Expanding the Web, Smaller Is Better: A Comprehensive Study in Post-training
摘要
评审与讨论
This paper mainly analyzes and discusses three significant issues within the post-training phase, including analysis the primary functions of DAPT and SFT, methods to alleviate catastrophic forgetting in the continuous learning process of LLMs, and evaluation of LLMs in both general and specific domains. This work answers the above three questions through experiments. Additionally, they propose a Joint-and-Replay training method to address the problem of catastrophic forgetting.
优点
- This paper discusses training methods for the application of LLMs in a specific domain and highlights three key questions that have great practical value in the post-training phase.
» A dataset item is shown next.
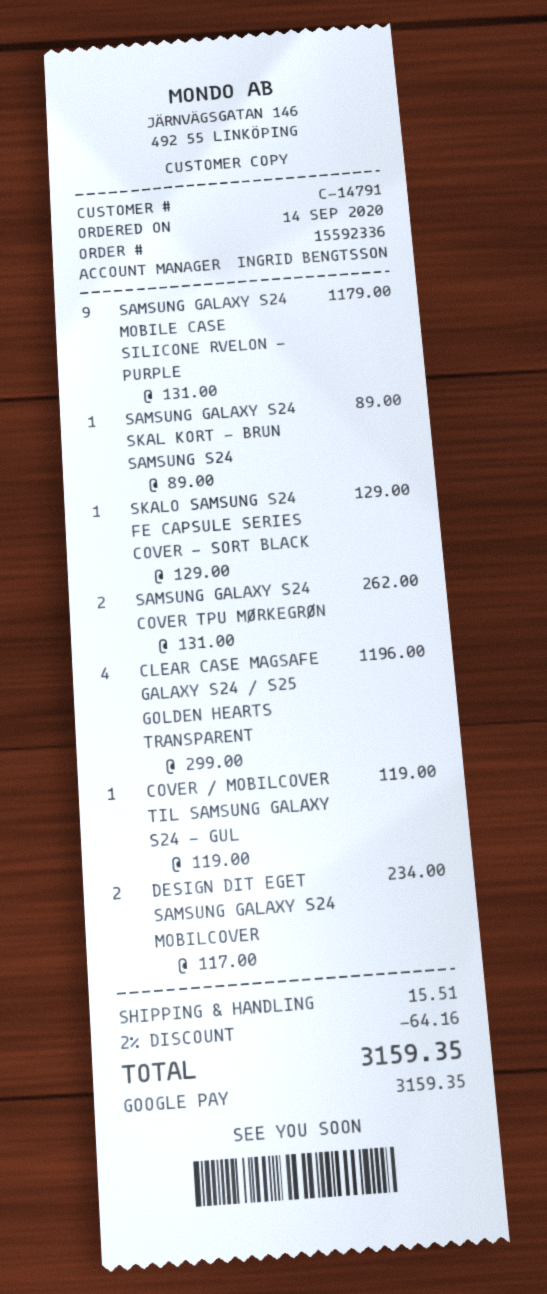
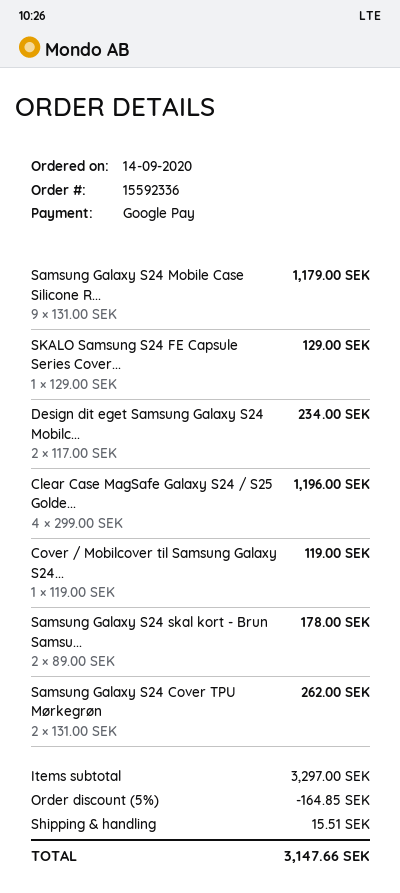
SAMSUNG GALAXY S24 SKAL KORT - BRUN SAMSUNG S24: 1 x 89.00 = 89.00 -> 2 x 89.00 = 178.00
discount: 2% = 64.16 -> 5% = 164.85
total: 3159.35 -> 3147.66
- This paper is well-organized, featuring concise and clear sentences that facilitate a clear understanding of the core ideas. Furthermore, the figures and tables are well-crafted, effectively presenting the results of the experiments.
缺点
- The training techniques mentioned in the paper, such as masking the content of instructions in SFT and using a replay strategy to mitigate forgetting [1][2][3], are commonly employed training skills in the LLMs field. Even the proposed Joint-and-Replay training method in this paper is also a commonly used training skill, lacking significant distinctions or standout features compared to existing methods. Perhaps the author should highlight the differences between the proposed methods and existing works in the paper.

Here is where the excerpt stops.